Work task:
Your job is to set down the stretch of entries that opens with the line containing "font-size: 17px ->" and closes with the line containing "background: #f9a8d4 ->". Keep both end lines, copy each exactly, and add nothing.

Entries shown:
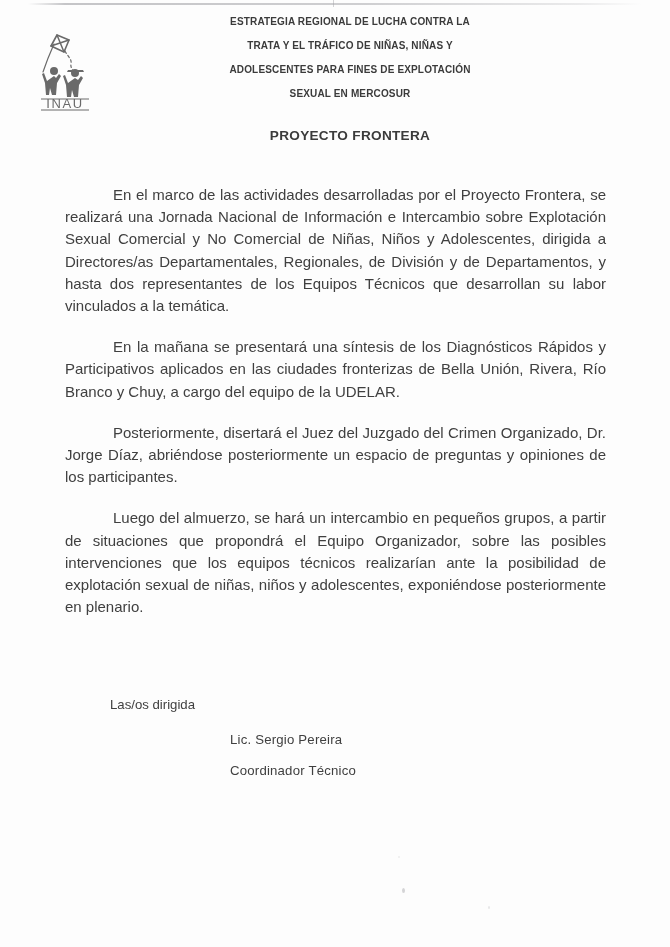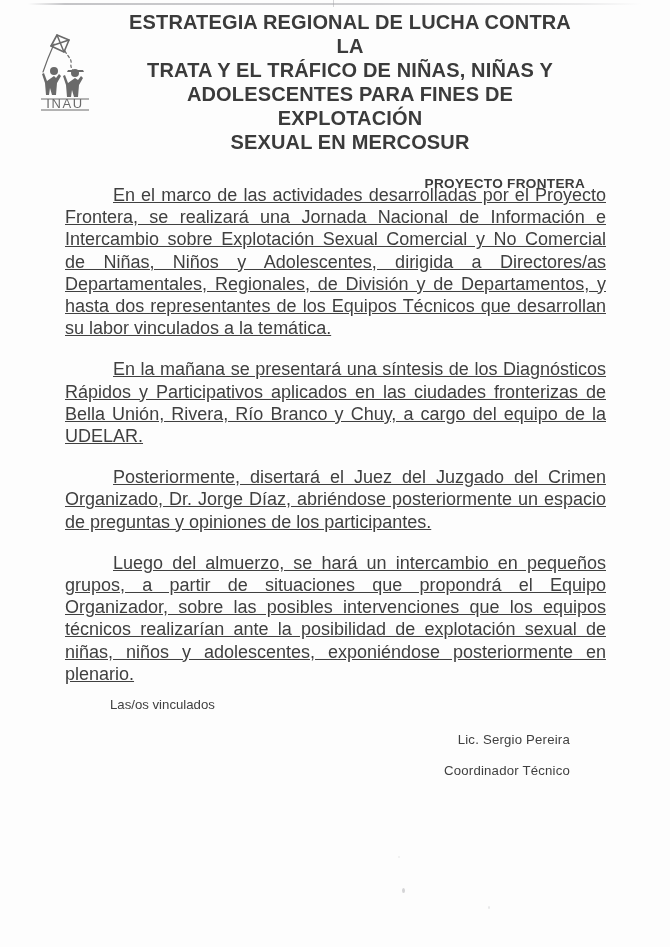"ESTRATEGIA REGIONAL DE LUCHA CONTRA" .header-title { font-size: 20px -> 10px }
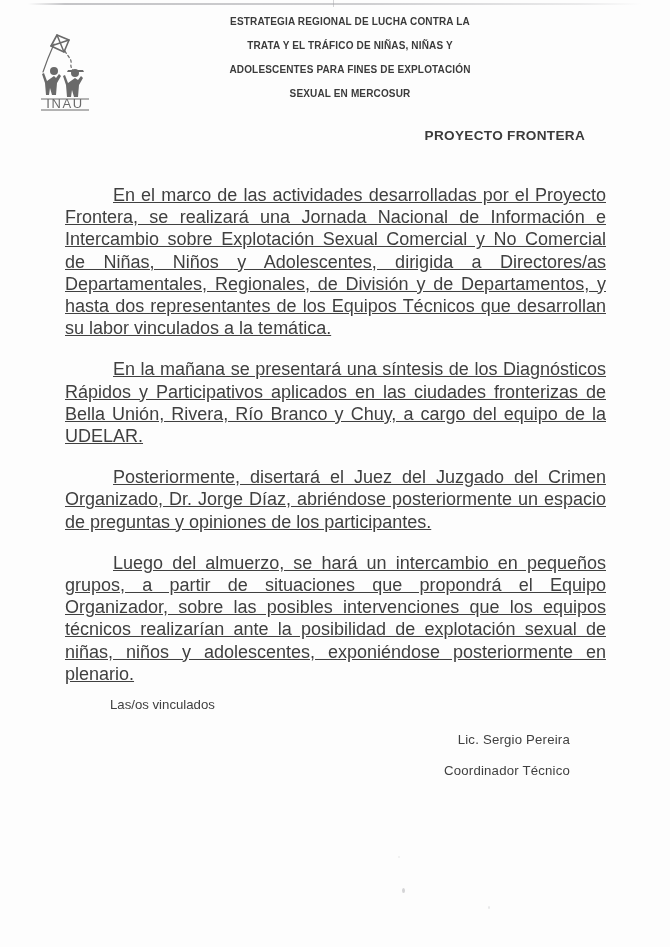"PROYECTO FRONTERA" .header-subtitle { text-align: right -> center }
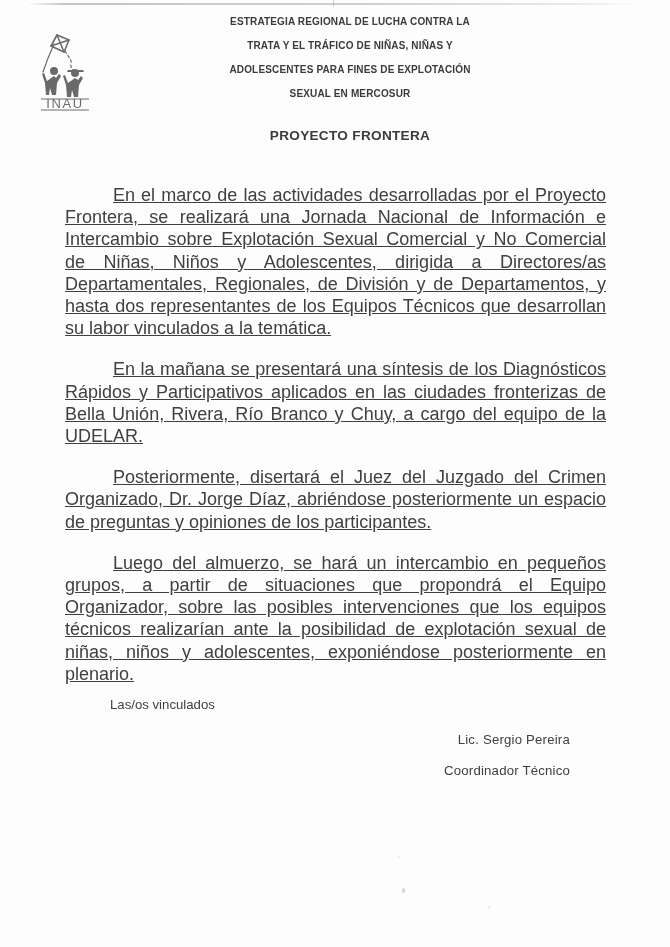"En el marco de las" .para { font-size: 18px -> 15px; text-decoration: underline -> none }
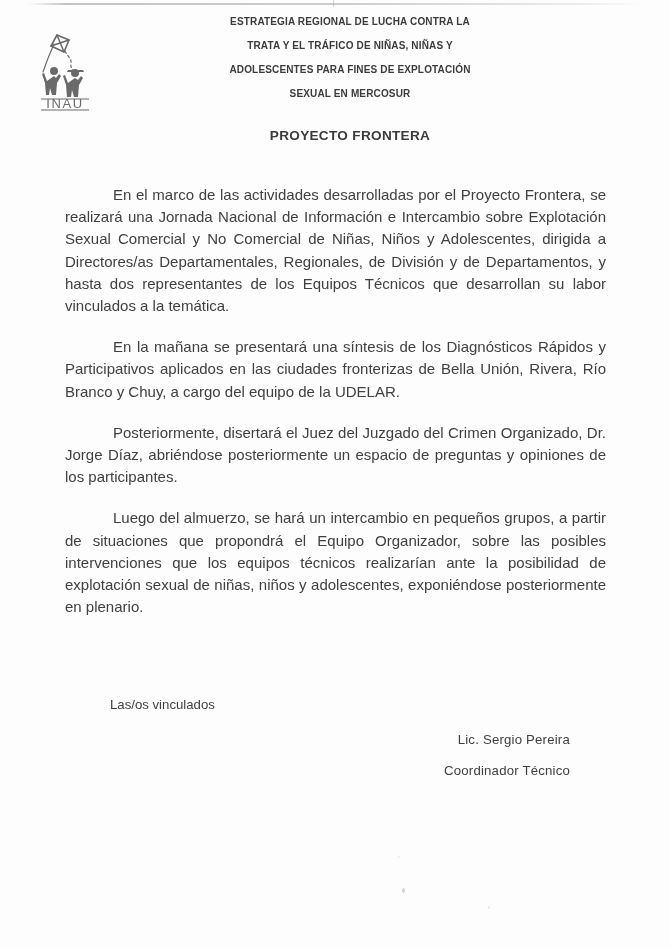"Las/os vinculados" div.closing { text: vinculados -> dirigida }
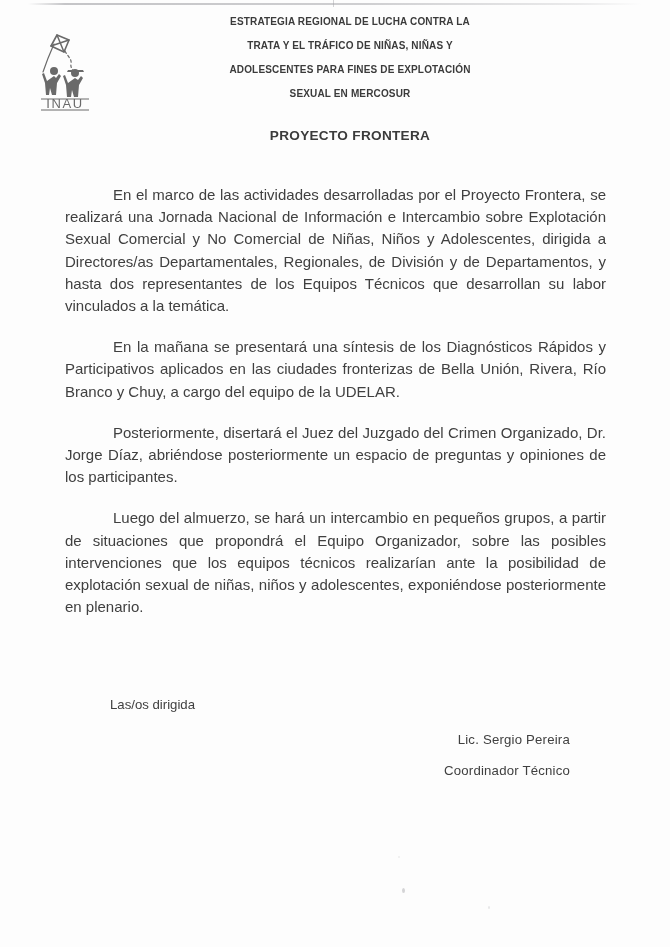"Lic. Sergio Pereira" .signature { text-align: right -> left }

--

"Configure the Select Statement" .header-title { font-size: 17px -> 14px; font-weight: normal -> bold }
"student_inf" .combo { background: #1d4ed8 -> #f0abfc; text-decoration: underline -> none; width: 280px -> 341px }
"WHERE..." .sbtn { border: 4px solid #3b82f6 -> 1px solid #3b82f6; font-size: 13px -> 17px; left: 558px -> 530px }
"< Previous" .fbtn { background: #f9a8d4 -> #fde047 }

Expected answer:
"Configure the Select Statement" .header-title { font-size: 17px -> 14px; font-weight: normal -> bold }
"student_inf" .combo { background: #1d4ed8 -> #f0abfc; text-decoration: underline -> none; width: 280px -> 341px }
"WHERE..." .sbtn { border: 4px solid #3b82f6 -> 1px solid #3b82f6; font-size: 13px -> 17px; left: 558px -> 530px }
"< Previous" .fbtn { background: #f9a8d4 -> #fde047 }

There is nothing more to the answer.